---
{
  "language": ["en"],
  "license": "apache-2.0",
  "tags": [
    "text-generation",
    "causal-lm",
    "two-stage-training",
    "continual-pretraining",
    "supervised-fine-tuning",
    "synthetic-qa",
    "lora",
    "axolotl",
    "deepspeed",
    "transformers",
    "commandr",
    "cohere",
    "eu-hpc"
  ],
  "datasets": [
    "arxiv",
    "gov",
    "news",
    "wikipedia",
    "axolotl_deduplicated_synthetic_qa"
  ],
  "metrics": [
    "loss"
  ],
  "library_name": "transformers",
  "framework": "pytorch",
  "base_model": "ubitech-edg/commandr-35b-cpt",
  "model_name": "commandr-35b-cpt-sft",
  "pipeline_tag": "text-generation",
  "task_categories": ["text-generation", "instruction-following"],
  "model_type": "AutoModelForCausalLM",
  "inference": {
    "parameters": {
      "max_new_tokens": 512,
      "temperature": 0.7,
      "top_p": 0.9
    }
  },
  "trained_on": [
    "Leonardo EuroHPC"
  ],
  "description": "Two-stage training (CPT + SFT) of Cohere Command-R 35B using Axolotl and DeepSpeed.
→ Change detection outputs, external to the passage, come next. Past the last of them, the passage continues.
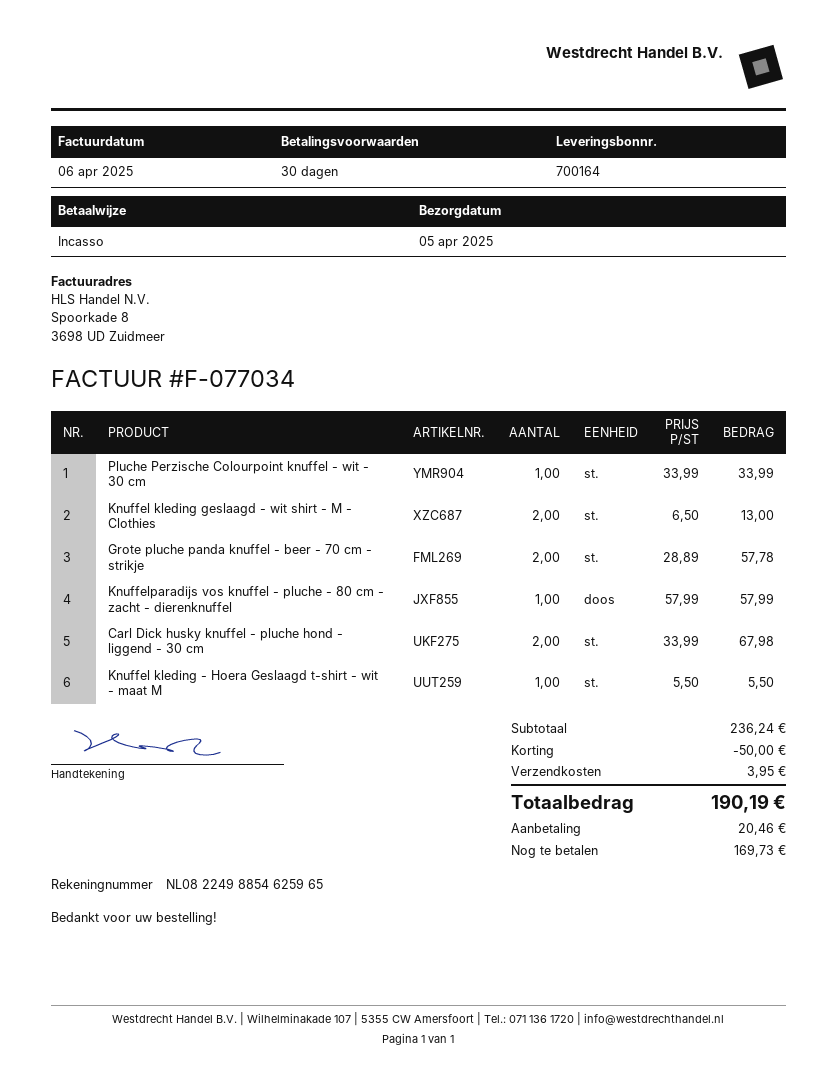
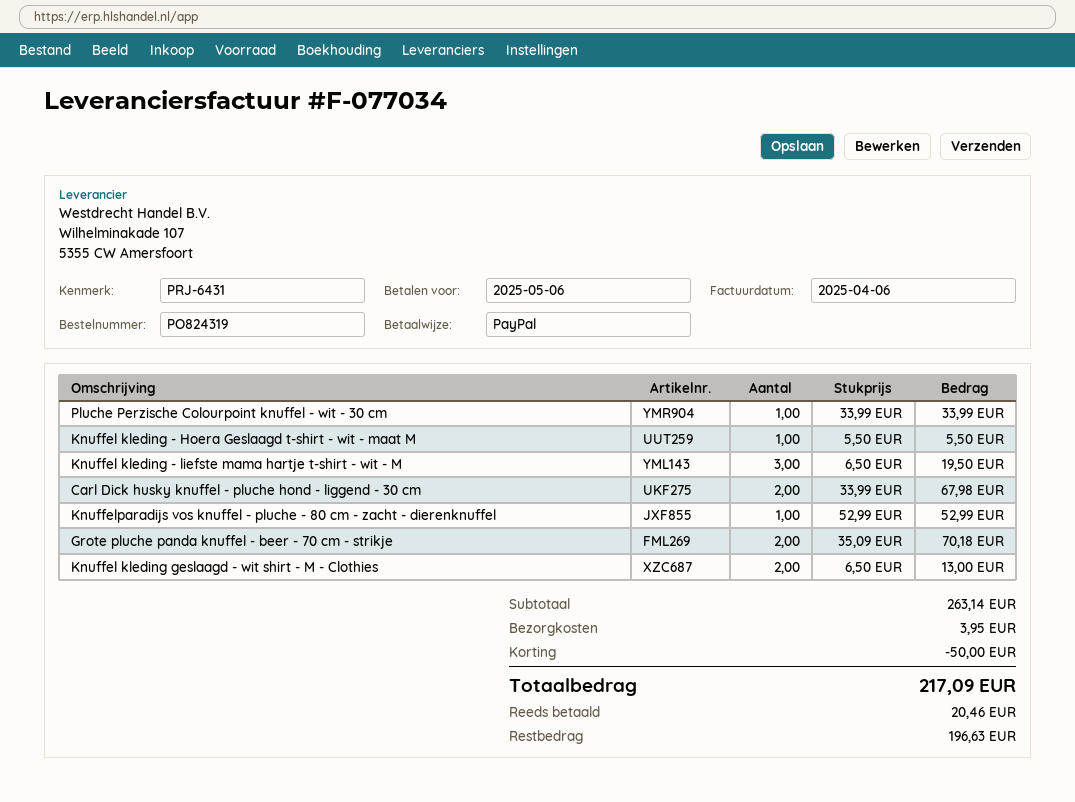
payment method: direct debit -> PayPal
Grote pluche panda knuffel - beer - 70 cm - strikje: 2 x 28.89 = 57.78 -> 2 x 35.09 = 70.18
Knuffelparadijs vos knuffel - pluche - 80 cm - zacht - dierenknuffel: 1 x 57.99 = 57.99 -> 1 x 52.99 = 52.99
Knuffel kleding - liefste mama hartje t-shirt - wit - M: none -> 3 x 6.50 = 19.50
subtotal: 236.24 -> 263.14
total: 190.19 -> 217.09
balance: 169.73 -> 196.63

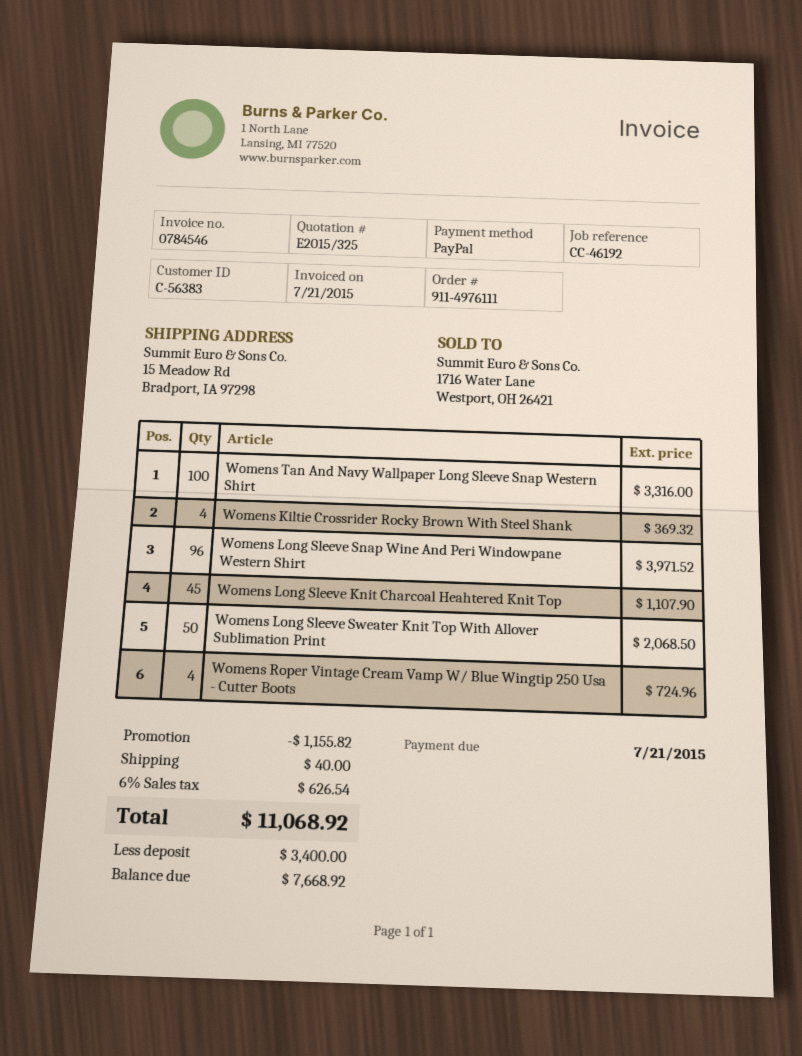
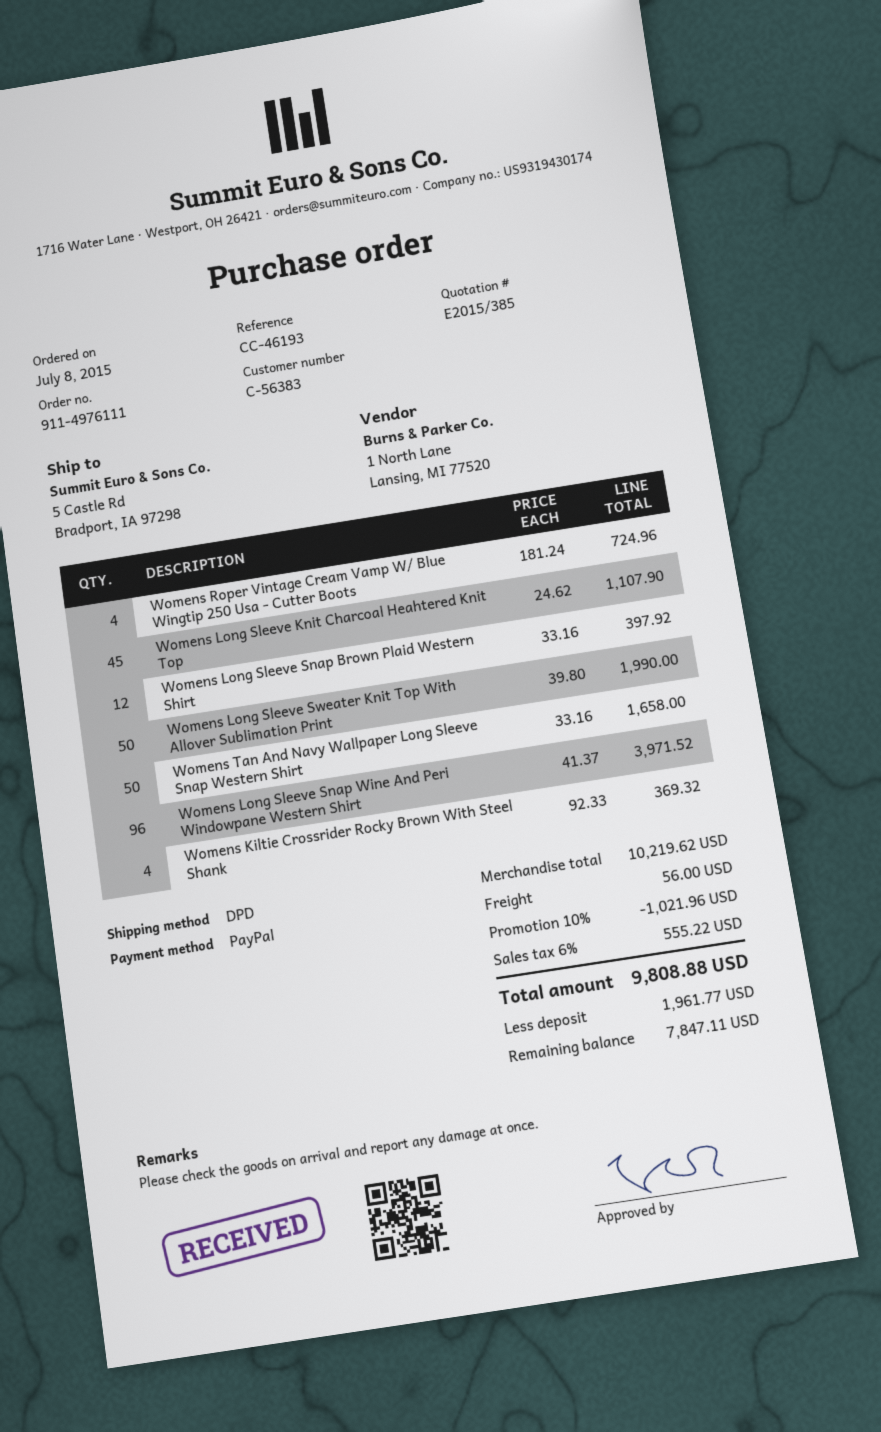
quote number: E2015/325 -> E2015/385
reference: CC-46192 -> CC-46193
ship to: 15 Meadow Rd, Bradport, IA 97298 -> 5 Castle Rd, Bradport, IA 97298
Womens Tan And Navy Wallpaper Long Sleeve Snap Western Shirt: 100 for 3316.00 -> 50 for 1658.00
Womens Long Sleeve Sweater Knit Top With Allover Sublimation Print: 50 for 2068.50 -> 50 for 1990.00
Womens Long Sleeve Snap Brown Plaid Western Shirt: none -> 12 for 397.92
discount: 1155.82 -> 1021.96
shipping: 40.00 -> 56.00
tax: 6% = 626.54 -> 6% = 555.22
total: 11068.92 -> 9808.88
deposit: 3400.00 -> 1961.77
balance: 7668.92 -> 7847.11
The model first undergoes domain-adaptive continual pretraining and then instruction fine-tuning on synthetic QA data."
}
---

# Command-R 35B — CPT + SFT

**Model type:** Causal Language Model  
**Base model:** [commandr-35b-cpt](https://huggingface.co/ubitech-edg/commandr-35b-cpt)  
**License:** Apache 2.0  
**Framework:** [Axolotl](https://github.com/OpenAccess-AI-Collective/axolotl)

---

## Overview

`commandr-35b-cpt-sft` combines both **continual pretraining (CPT)** and **supervised fine-tuning (SFT)** in a two-stage process. 
The model first learns additional general-domain representations (CPT), then undergoes supervised instruction tuning (SFT) on synthetic QA data.  
This combination enhances factual grounding, fluency, and instruction adherence.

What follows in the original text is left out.